WORK INSTRUCTION - How many lines of the entries below include the word "Weighted"? Answer with the number alone.

DATA SUPPLIED -
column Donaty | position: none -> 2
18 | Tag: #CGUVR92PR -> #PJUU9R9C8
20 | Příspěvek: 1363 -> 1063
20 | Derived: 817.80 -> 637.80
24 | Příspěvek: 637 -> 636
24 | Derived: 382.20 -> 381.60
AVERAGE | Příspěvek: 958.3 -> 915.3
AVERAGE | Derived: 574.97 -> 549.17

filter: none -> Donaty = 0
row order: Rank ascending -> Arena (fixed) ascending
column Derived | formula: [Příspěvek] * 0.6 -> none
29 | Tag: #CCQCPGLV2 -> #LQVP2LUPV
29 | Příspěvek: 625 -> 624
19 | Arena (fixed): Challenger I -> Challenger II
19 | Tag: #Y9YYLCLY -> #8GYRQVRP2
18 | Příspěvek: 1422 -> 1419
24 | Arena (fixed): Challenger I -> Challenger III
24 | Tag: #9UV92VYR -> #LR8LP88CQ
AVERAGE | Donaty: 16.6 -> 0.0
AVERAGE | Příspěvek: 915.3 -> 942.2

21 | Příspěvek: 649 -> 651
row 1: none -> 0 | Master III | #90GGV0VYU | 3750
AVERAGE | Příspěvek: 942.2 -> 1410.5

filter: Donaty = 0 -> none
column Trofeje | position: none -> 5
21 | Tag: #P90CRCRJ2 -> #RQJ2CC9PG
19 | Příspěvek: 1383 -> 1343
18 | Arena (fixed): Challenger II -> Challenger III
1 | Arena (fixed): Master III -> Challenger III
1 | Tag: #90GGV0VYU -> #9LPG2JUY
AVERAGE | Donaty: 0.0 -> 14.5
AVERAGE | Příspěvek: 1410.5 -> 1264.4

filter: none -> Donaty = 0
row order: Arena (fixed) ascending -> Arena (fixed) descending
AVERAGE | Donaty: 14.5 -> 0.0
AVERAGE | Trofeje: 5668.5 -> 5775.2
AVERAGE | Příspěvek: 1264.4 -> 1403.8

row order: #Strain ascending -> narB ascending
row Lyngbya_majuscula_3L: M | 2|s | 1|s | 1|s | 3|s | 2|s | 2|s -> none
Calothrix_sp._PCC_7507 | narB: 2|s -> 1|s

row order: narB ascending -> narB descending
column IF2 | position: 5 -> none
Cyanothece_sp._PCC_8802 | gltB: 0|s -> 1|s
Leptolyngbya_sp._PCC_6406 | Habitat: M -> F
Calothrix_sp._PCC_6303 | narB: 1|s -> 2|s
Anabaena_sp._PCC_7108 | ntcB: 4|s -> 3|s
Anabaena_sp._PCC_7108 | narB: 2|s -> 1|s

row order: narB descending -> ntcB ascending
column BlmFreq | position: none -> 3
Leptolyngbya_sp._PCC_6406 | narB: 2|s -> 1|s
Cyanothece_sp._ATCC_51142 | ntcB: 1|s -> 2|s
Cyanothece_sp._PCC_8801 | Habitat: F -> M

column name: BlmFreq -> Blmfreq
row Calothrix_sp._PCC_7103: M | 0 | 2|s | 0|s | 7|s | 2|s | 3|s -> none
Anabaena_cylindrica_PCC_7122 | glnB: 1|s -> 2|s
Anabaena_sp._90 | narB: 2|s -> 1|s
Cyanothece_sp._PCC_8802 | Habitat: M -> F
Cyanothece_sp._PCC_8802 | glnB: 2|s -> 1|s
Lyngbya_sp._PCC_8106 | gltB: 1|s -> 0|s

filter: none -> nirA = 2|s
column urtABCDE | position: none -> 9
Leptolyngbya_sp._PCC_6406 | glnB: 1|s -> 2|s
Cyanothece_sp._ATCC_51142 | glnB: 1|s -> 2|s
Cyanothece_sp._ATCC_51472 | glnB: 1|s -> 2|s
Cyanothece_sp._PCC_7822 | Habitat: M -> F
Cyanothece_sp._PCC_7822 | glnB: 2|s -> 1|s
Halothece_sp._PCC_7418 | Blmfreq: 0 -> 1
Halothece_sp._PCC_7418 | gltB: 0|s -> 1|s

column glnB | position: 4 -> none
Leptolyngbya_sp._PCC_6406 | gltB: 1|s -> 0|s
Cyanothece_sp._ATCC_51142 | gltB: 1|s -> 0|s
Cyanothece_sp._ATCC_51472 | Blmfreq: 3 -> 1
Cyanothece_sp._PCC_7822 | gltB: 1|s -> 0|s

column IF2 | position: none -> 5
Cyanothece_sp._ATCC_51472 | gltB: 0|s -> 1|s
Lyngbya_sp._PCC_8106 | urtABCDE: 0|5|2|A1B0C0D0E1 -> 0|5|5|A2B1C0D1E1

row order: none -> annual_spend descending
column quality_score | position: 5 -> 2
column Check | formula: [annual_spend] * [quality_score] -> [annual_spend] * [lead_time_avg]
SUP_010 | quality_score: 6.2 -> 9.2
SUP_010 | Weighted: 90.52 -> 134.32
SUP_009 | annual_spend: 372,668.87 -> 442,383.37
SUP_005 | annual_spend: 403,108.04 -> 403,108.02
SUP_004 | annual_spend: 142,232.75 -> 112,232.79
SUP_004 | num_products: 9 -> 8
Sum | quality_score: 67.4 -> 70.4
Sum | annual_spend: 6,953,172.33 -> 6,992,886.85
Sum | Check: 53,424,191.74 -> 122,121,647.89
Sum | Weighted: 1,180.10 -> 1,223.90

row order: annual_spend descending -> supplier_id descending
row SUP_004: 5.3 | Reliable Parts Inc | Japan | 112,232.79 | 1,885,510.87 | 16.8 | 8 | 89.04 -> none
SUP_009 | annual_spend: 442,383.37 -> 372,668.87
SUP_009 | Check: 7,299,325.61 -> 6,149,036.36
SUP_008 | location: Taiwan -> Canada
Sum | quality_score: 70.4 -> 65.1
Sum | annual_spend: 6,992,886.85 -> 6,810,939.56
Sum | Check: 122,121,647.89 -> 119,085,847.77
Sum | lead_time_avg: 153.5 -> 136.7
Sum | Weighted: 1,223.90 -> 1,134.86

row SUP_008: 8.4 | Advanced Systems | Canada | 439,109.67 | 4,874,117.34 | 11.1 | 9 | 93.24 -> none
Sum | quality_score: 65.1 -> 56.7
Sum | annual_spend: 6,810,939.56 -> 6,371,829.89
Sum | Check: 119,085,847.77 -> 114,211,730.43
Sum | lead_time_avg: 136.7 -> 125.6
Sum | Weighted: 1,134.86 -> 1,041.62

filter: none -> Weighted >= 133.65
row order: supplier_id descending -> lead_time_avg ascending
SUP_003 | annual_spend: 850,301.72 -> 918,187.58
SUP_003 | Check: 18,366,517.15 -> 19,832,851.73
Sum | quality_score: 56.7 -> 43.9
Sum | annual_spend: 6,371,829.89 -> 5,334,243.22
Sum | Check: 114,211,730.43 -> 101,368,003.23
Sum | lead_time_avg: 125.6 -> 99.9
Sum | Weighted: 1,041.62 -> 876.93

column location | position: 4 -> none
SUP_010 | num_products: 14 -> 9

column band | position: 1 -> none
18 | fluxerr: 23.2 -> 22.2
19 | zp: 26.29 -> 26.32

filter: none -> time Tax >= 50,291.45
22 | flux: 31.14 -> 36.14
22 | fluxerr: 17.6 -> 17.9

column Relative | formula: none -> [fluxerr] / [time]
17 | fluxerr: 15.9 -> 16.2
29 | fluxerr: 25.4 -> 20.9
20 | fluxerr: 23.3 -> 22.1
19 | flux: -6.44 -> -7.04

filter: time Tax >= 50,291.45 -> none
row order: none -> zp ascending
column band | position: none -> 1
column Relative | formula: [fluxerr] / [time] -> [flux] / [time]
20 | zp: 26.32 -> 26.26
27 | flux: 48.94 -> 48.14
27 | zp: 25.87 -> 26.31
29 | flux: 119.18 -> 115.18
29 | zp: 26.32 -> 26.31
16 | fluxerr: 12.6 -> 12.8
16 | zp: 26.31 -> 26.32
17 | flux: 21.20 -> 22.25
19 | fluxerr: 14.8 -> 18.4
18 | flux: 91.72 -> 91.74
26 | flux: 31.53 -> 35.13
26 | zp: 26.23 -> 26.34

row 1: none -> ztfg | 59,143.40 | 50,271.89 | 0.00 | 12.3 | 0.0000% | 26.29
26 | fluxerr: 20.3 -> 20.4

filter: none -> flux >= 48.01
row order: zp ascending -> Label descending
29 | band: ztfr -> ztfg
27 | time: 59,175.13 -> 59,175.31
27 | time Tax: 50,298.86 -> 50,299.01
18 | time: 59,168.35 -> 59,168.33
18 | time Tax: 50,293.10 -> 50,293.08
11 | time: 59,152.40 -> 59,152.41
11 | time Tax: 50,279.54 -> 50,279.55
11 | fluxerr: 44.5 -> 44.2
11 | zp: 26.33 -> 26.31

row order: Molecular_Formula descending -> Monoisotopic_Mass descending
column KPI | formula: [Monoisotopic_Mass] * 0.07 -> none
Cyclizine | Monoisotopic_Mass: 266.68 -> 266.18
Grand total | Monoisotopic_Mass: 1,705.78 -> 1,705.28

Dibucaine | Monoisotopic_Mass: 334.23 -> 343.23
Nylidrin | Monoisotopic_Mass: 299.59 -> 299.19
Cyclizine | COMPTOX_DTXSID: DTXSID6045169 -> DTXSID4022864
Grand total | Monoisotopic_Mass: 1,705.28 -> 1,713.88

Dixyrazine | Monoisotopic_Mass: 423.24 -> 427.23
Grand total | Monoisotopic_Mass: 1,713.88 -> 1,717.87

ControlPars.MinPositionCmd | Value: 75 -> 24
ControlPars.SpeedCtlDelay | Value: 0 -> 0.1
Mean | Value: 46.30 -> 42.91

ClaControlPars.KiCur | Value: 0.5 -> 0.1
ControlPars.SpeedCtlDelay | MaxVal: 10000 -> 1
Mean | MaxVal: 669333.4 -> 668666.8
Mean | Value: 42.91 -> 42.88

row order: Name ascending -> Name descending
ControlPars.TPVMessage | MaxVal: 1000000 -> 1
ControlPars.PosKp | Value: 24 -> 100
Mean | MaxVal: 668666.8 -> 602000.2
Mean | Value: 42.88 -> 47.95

ANSWER TO THIS PROBLEM - 6